The night of the event, I walked into the bar and found a culmination of locals where one would ordinarily find a quaint accumulation of foreign folk. I quietly sat at the bar, sipping on an island-style cocktail and watched from a distance as the procession of activities commenced from trivia games to karaoke and sing-alongs. Being the only foreigner there, I felt out of place but the buzz of the cocktail and refills I slowly sipped on had started to kick in and I felt my confidence growing. I decided, I was here and I will sing every song they play out loud, even if it was just to myself. It wasn’t long before a friendly small circle invited me into their group and we spent the rest of the activity jamming, singing and dancing. For that moment we were in a safe space where we could enjoy what we enjoyed without judgement or condescension.
The activity had eventually introduced me to different online groups of local fans who consistently discussed recent Taylor updates and news, who got equally as excited as I was whenever there was a new song or album release (and there have been many since), and who updated everyone else when there would be a Taylor Swift related event taking place in the city.

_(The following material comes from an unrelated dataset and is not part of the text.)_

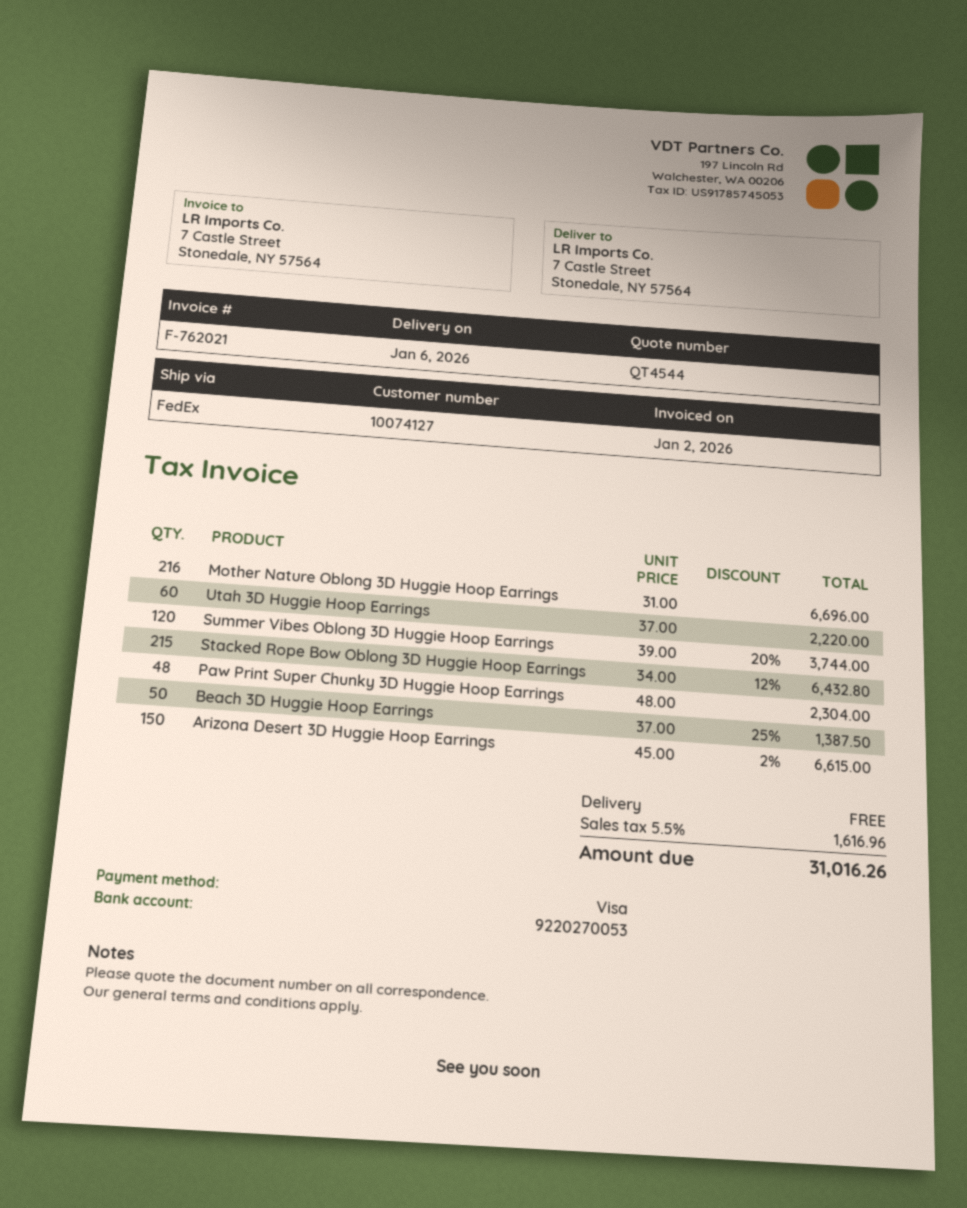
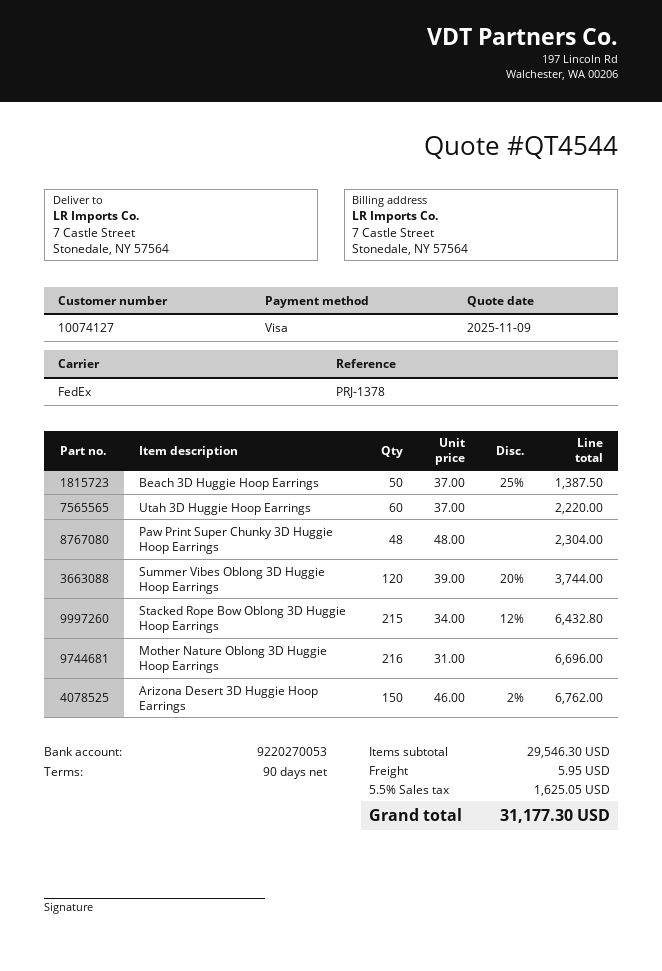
Arizona Desert 3D Huggie Hoop Earrings: 150 x 45.00 - 2% = 6615.00 -> 150 x 46.00 - 2% = 6762.00
shipping: 0.00 -> 5.95
tax: 5.5% = 1616.96 -> 5.5% = 1625.05
total: 31016.26 -> 31177.30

A follow up to the first activity I had attended took place at the start of December, 2021 to celebrate the re-release of what most fans believe to be one of the most iconic albums she’d created called RED. The event drew in a crowd of over 100 local Taylor Swift fans snugged tightly into the confines of the Craic Irish bar and by this time I solidified my place as an ally to the group regardless of our sometimes-apparent language barriers. The night started with a short film (the first to be self-directed by Taylor) followed by a listening party of the new re-recordings and a playlist of her popular discography. There’s a feeling of euphoria one gets when sitting in the middle of a crowd and singing harmoniously to songs that are not widely known by the general public, or played on radio. What surprised me more was how some of these Xian Swifties could barely hold a conversation in English but could recite the lyrics to every song on a Taylor Swift playlist.
Happy, free, confused, lonely and all in the best way, I found myself in a community of like-minded people where there was no discrimination to express excitement for something you love. My inspiration for writing this piece came after I had just watched a live broadcast of the 2022 NYU Graduation ceremony where Taylor Swift was officially awarded an honorary Doctorate of Fine Arts and how she mentioned to not be afraid of showing your excitement if you’re excited. We live in a time where subduing your emotions of happiness or despair would come across more suave..
As a songwriter and a poet, she believed we are all writers in one way or another – by the way we word our WeChat moments, the emails we send out, the direct messages we send to friends or the descriptions of photos we share to social media and I would definitely accredit her to being one of my writing inspirations. While I did want to share my experience being part of a particular international fandom in Xi’an, I also hoped to bring light to the fact that no matter what/ who you have a special interest in, if you look close enough, you just might find a small group of people who share the same interests in this city. Then with it, a special foundation to build friendships.